On peut résumer les accords de Matignon aux points suivants:

- la reprise de l'autorité administrative directe de l'État français sur le territoire pour une année;
- un référendum national à l'automne suivant portant sur les nouvelles institutions à mettre en place;
- la libération des prisonniers kanaks;
- la création de trois provinces: Sud, Nord et Îles;
- l’organisation d'un scrutin d'autodétermination en Nouvelle-Calédonie dans les dix ans (1998).

Les pourparlers entamés à Matignon se poursuivirent jusqu’à la signature, le 20 août 1988, de l’accord Oudinot — nom inconnu, car on parle toujours des accords de Matignon — qui portait sur le principe d’une consultation au terme d’une période de dix ans sur l’autodétermination de la Nouvelle-Calédonie et la mise en place, dans l’intervalle, de nouvelles institutions.
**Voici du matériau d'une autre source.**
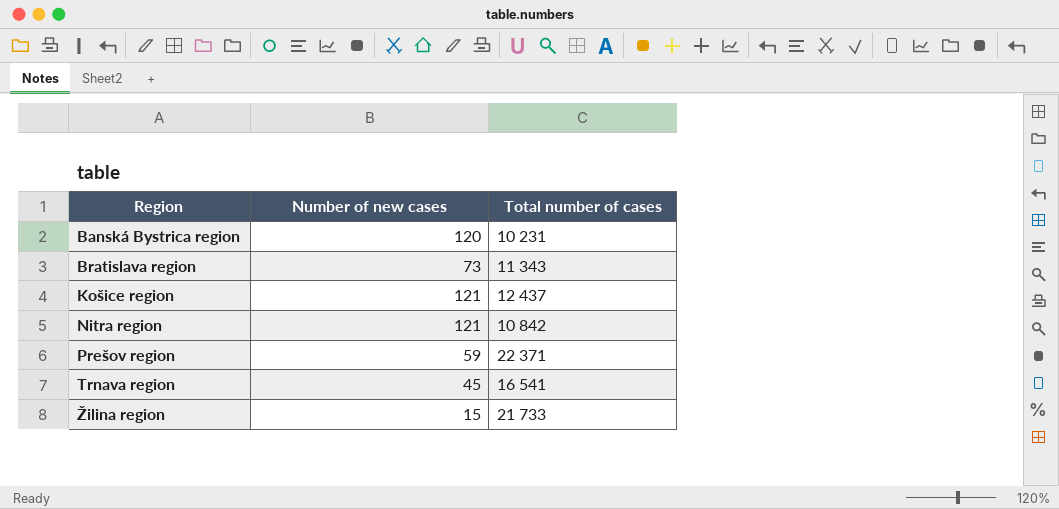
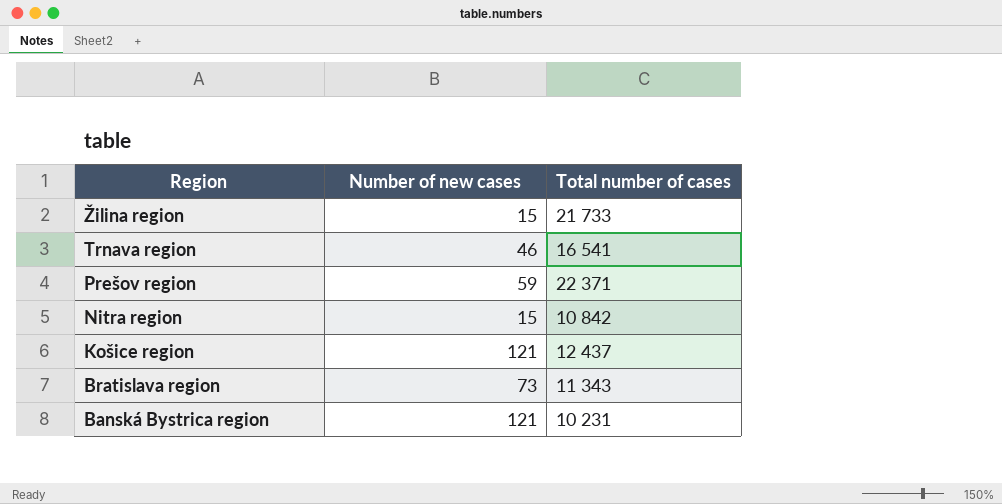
row order: Region ascending -> Region descending
Trnava region | Number of new cases: 45 -> 46
Nitra region | Number of new cases: 121 -> 15
Banská Bystrica region | Number of new cases: 120 -> 121

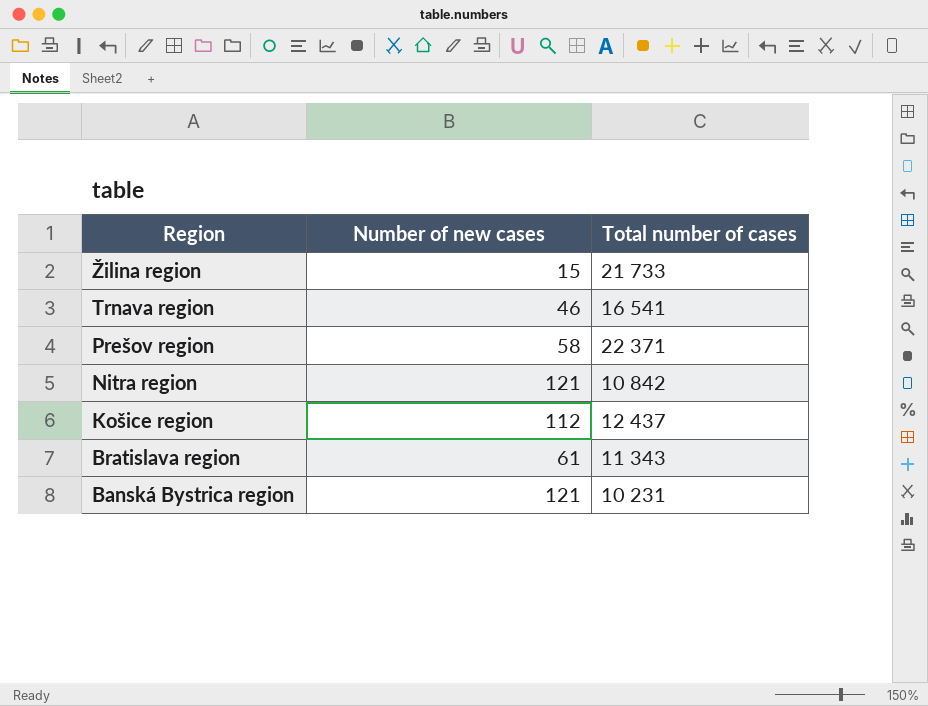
Prešov region | Number of new cases: 59 -> 58
Nitra region | Number of new cases: 15 -> 121
Košice region | Number of new cases: 121 -> 112
Bratislava region | Number of new cases: 73 -> 61

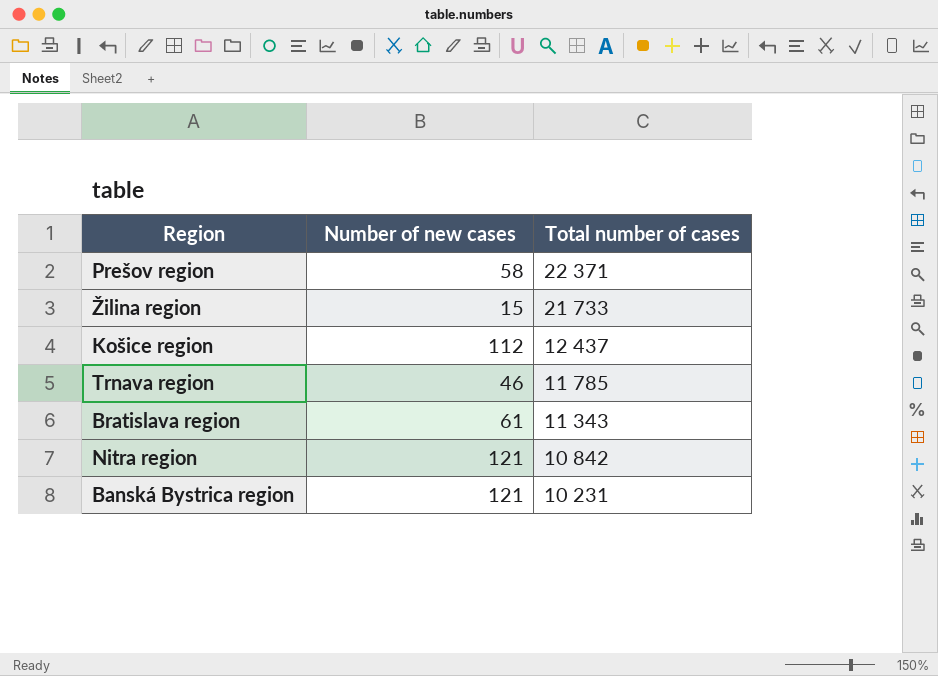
row order: Region descending -> Total number of cases descending
Trnava region | Total number of cases: 16 541 -> 11 785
Le projet de loi qui en a résulté fut soumis au référendum le 6 novembre 1988. Les électeurs néo-calédoniens l'ont approuvé dans une proportion de 80 %, mais seulement 30 % des Européens se sont déplacés pour voter les accords de Matignon (avec un NON majoritaire à Nouméa). Immédiatement après, le gouvernement français fit adopter la loi no 88-1028 du 9 novembre 1988 portant dispositions statutaires et préparatoires à l'autodétermination de la Nouvelle-Calédonie en 1998.

Là encore, la plupart des clauses de la loi du 9 novembre 1988 ne portèrent pas sur la question linguistique. D’ailleurs, outre les relations extérieures, la monnaie, la défense, etc., l'État français restait compétent, selon l’article 8 de la loi (paragr. nos 17 à 19), dans les domaines à incidence linguistique comme l’enseignement et les communications:

L'État est compétent dans les matières suivantes : [...]
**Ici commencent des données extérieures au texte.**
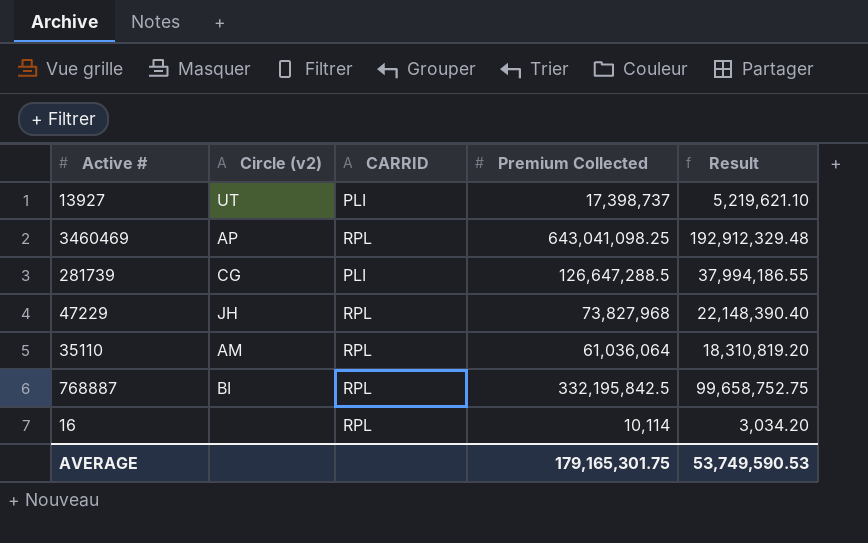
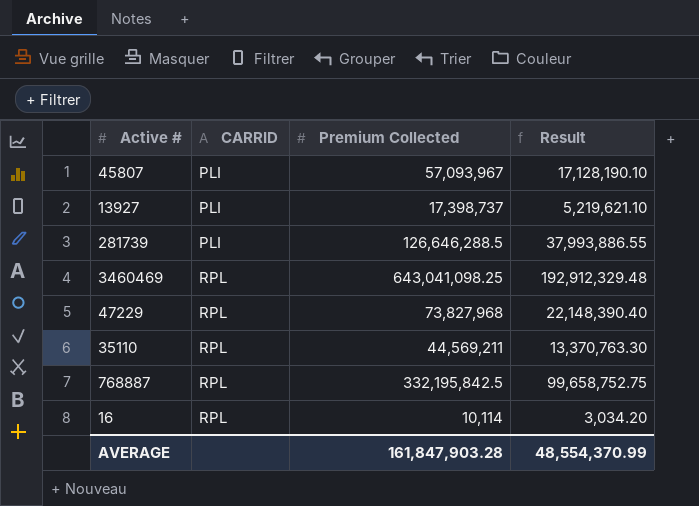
row order: none -> CARRID ascending
column Circle (v2) | position: 2 -> none
row 45807: none -> PLI | 57,093,967 | 17,128,190.10
281739 | Premium Collected: 126,647,288.5 -> 126,646,288.5
281739 | Result: 37,994,186.55 -> 37,993,886.55
35110 | Premium Collected: 61,036,064 -> 44,569,211
35110 | Result: 18,310,819.20 -> 13,370,763.30
AVERAGE | Premium Collected: 179,165,301.75 -> 161,847,903.28
AVERAGE | Result: 53,749,590.53 -> 48,554,370.99

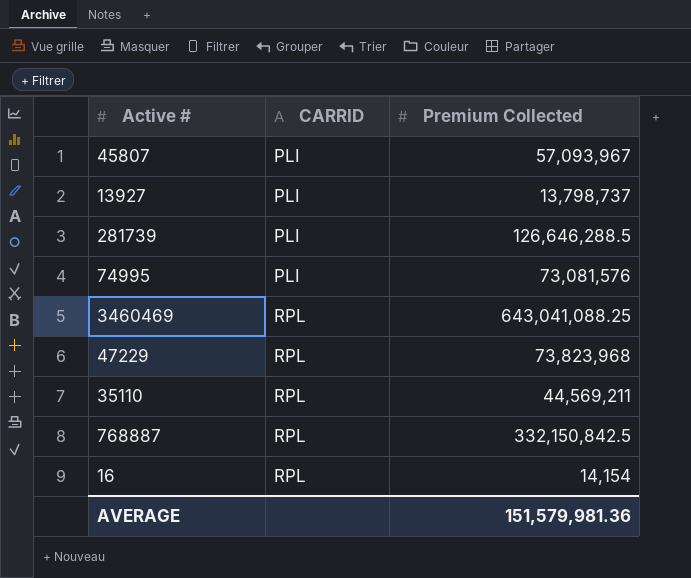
column Result | formula: [Premium Collected] * 0.3 -> none
13927 | Premium Collected: 17,398,737 -> 13,798,737
row 74995: none -> PLI | 73,081,576
3460469 | Premium Collected: 643,041,098.25 -> 643,041,088.25
47229 | Premium Collected: 73,827,968 -> 73,823,968
768887 | Premium Collected: 332,195,842.5 -> 332,150,842.5
16 | Premium Collected: 10,114 -> 14,154
AVERAGE | Premium Collected: 161,847,903.28 -> 151,579,981.36

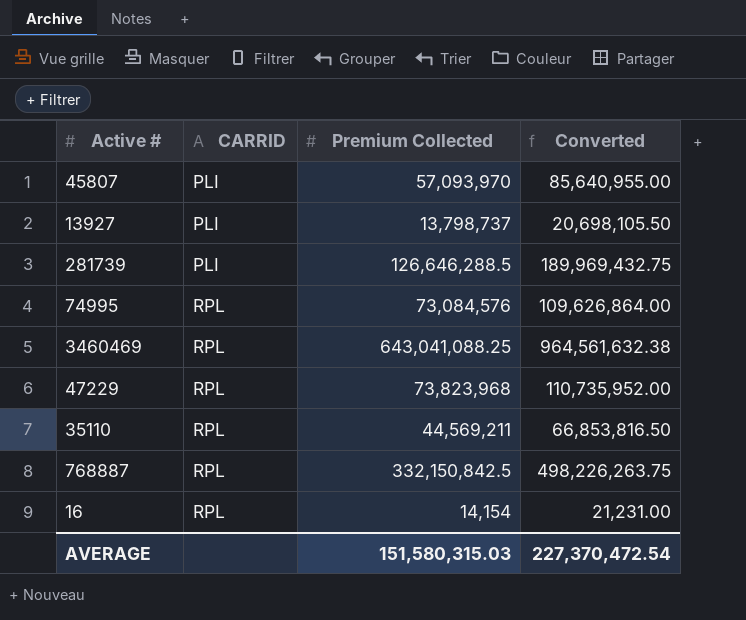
column Converted | formula: none -> [Premium Collected] * 1.5
45807 | Premium Collected: 57,093,967 -> 57,093,970
74995 | CARRID: PLI -> RPL
74995 | Premium Collected: 73,081,576 -> 73,084,576
AVERAGE | Premium Collected: 151,579,981.36 -> 151,580,315.03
17) La définition des programmes, le contenu de la formation des maîtres et le contrôle pédagogique de l'enseignement primaire, sauf l'adaptation des programmes en fonction des réalités culturelles et linguistiques;

18) L'enseignement du second degré, sauf la réalisation et l'entretien des collèges du premier cycle du second degré ; l'enseignement supérieur, la recherche scientifique ; la liste annuelle des opérations de construction ou d'extension des collèges que l'Etat s'engage à pourvoir des postes nécessaires;

19) La communication audiovisuelle.

Par contre, les dispositions concernant le domaine culturel semblaient assez généreuses. L’article 85 énonce ce qui suit:

Les contrats de développement prévus à l'article précédent déterminent les actions à engager pour atteindre les objectifs suivants :

Faciliter l'accès de tous aux formations initiales et continues et adapter celles-ci aux particularités du territoire, telles qu'elles résultent , notamment, de la diversité de ses cultures. Cet objectif pourra être atteint par le développement des bourses, le renforcement de la formation des enseignants, l’adaptation des programmes, notamment par l'enseignement des langues locales, la diversification des filières universitaires et le développement des formations professionnelles en alternance;

[...]

Promouvoir le patrimoine culturel mélanésien et celui des autres cultures locales. Les actions prioritaires correspondantes porteront sur l'inventaire, la protection et la valorisation du patrimoine culturel mélanésien, ainsi que sur le soutien à la production et à la création audiovisuelle ;

[...]

Susciter l'intensification des échanges économiques et culturels avec les États ou territoires de la région du Pacifique.

Dès l’adoption de la loi no 88-1028 du 9 novembre 1988, le gouvernement français et les trois administrations calédoniennes ont mis tout en place pour réorganiser complètement le territoire. Les institutions administratives néo-calédoniennes furent réparties en trois provinces: la province Nord, la province Sud et la province des Îles-Loyauté. Depuis lors, Nouméa n’est plus l’unique centre du pouvoir; il faut compter maintenant avec Koné, le chef-lieu de la province Nord, et Wé, celui de la province des Îles-Loyauté. L’État français conserve les compétences qui sont liées indissolublement à la souveraineté nationale et celles qui lui permettent d’exercer sa fonction d’arbitre.